THE ROUTINE OF SLEDGE TRAVELLING.
"We are well persuaded We carry not a heart with us from hence That grows not in a fair consent with ours; Nor leave not one behind, that doth not wish Success and conquest to attend on us."
_Henry V._
On the morning of Monday, the 3rd of April, an unwonted bustle and excitement on board and around the "Alert" betokened that something unusual was taking place. Men in their travelling costumes might have been observed busily engaged in adding the last finishing touches to the already well-packed sledges. Officers, also in travelling attire, were carefully conveying delicate instruments from the ship to the row of sledges drawn up in "line of battle" on the floe, whilst the white ensign flying from the peak bore witness of some important event.
The day was indeed one of memorable import, for it was the one that we had all, during the long dark winter, looked forward to as that on which our real work was to commence. It was the day on which we were to start forth with the object of achieving all that was possible with the means at our disposal, in the great and glorious work of increasing the stock of geographical knowledge respecting the Polar regions. No wonder, then, that the scene of our winter quarters presented an animated and unwonted appearance on that bright but intensely cold morning.
The sledges, seven in number, on two of which were placed the boats to accompany the northern division, were drawn up in single line, one before the other, according to the seniority of their respective leaders. They were all fully equipped and provisioned, and were "manned" by a force of fifty-three officers and men; a chosen band, eager to emulate the deeds of their predecessors, and willing to risk their lives in bringing to a successful issue the task they had resolved to accomplish.
A strict medical examination had been held a day or two previously, and the rather unnecessary question, "Do you feel yourself fit and able in every way to go sledging?" was put to all. It is needless to record the answer!

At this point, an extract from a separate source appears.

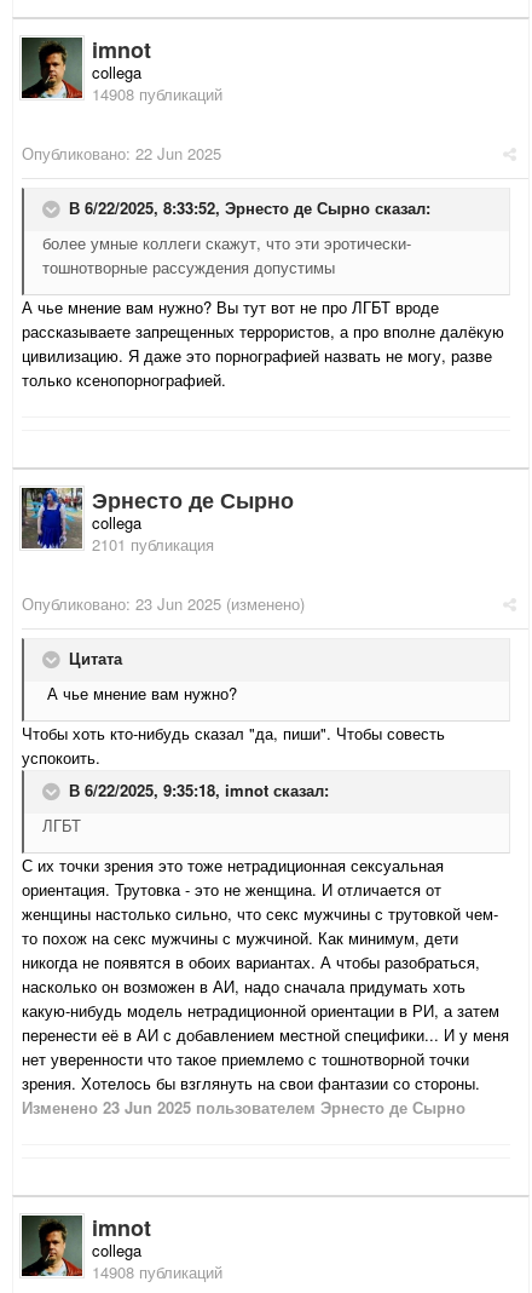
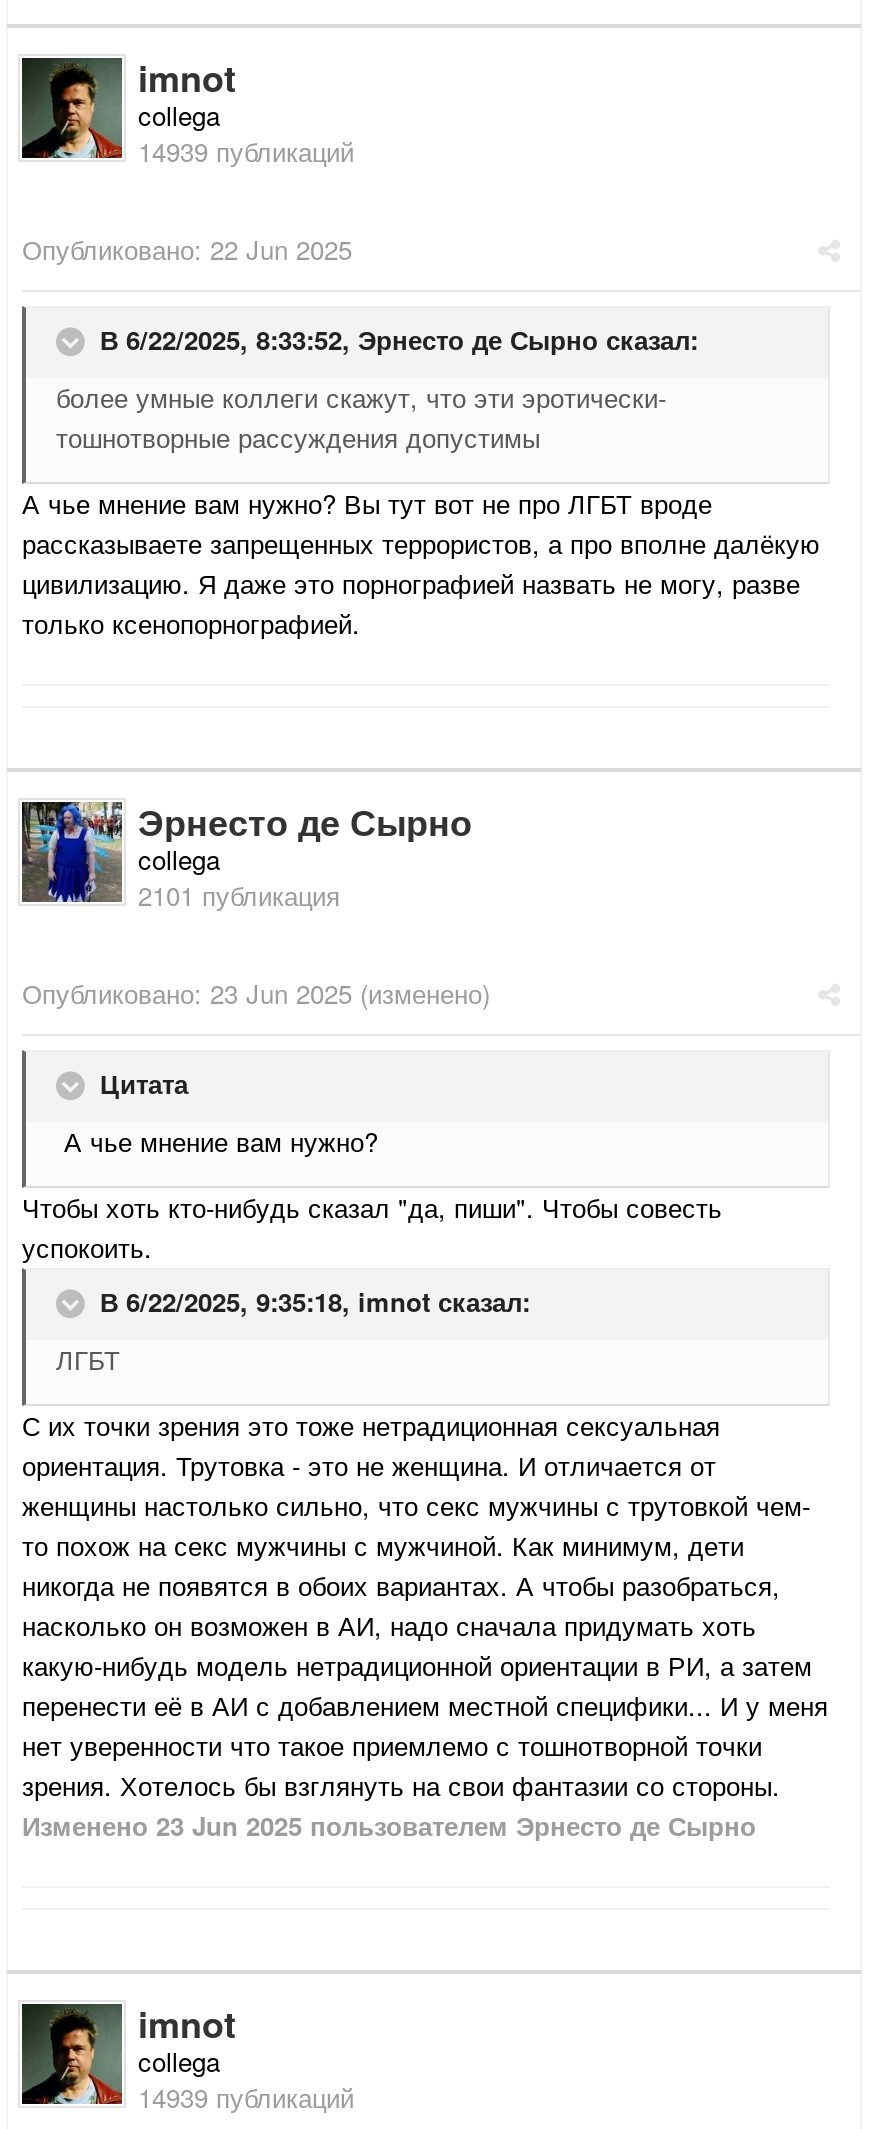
[92,83,222,106] 14908 публикаций -> [138,133,354,171] 14939 публикаций
[92,1261,222,1284] 14908 публикаций -> [138,2079,354,2117] 14939 публикаций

On the previous day, being Sunday, Pullen preached a capital sermon, drawing comparisons between the undertaking in which we were about to engage, and the march of the Israelites to the Promised Land. The hymn "for those at sea" was sung and the Holy Communion celebrated, at which latter service there was an exceptionally good attendance, the number of communicants amongst the men having largely increased.
From each sledge flew the bright colours of its commander's standard: a swallow-tailed flag bearing the armorial colours, and emblazoned with the crest of its owner, each charged with the red cross of St. George. In addition, the two boats displayed from their mast-heads Captain Nares's Union Jack and a white ensign. Worked by the fair hands of some loved and cherished one at home, these standards, as they fluttered out bravely before a gentle breeze, kindled our enthusiasm, whilst they materially added to the spirit and gaiety of the scene.
The sledges were arranged in the following order:--"Marco Polo" (with a boat), "Challenger," "Victoria" (with a boat), "Poppie," "Bulldog," "Alexandra," and "Bloodhound;" the latter was only a small sledge party ordered to accompany us for three or four days, then supply us with three days' provisions, and return to the ship to report our progress.
At eleven o'clock, everything being in readiness for a start, all hands assembled on the floe, and prayers were read by Pullen. The hymn, "God, from whom all blessings flow," was then sung, after which the order was given to "fall in," and, amidst the hearty cheers of those few who were left behind, the sledging parties moved off. The captain and officers accompanied us for a short distance, when, wishing us Godspeed, they turned to go back. This was a signal for three cheers from the travellers, after which they settled down to their work, and the march was steadily commenced.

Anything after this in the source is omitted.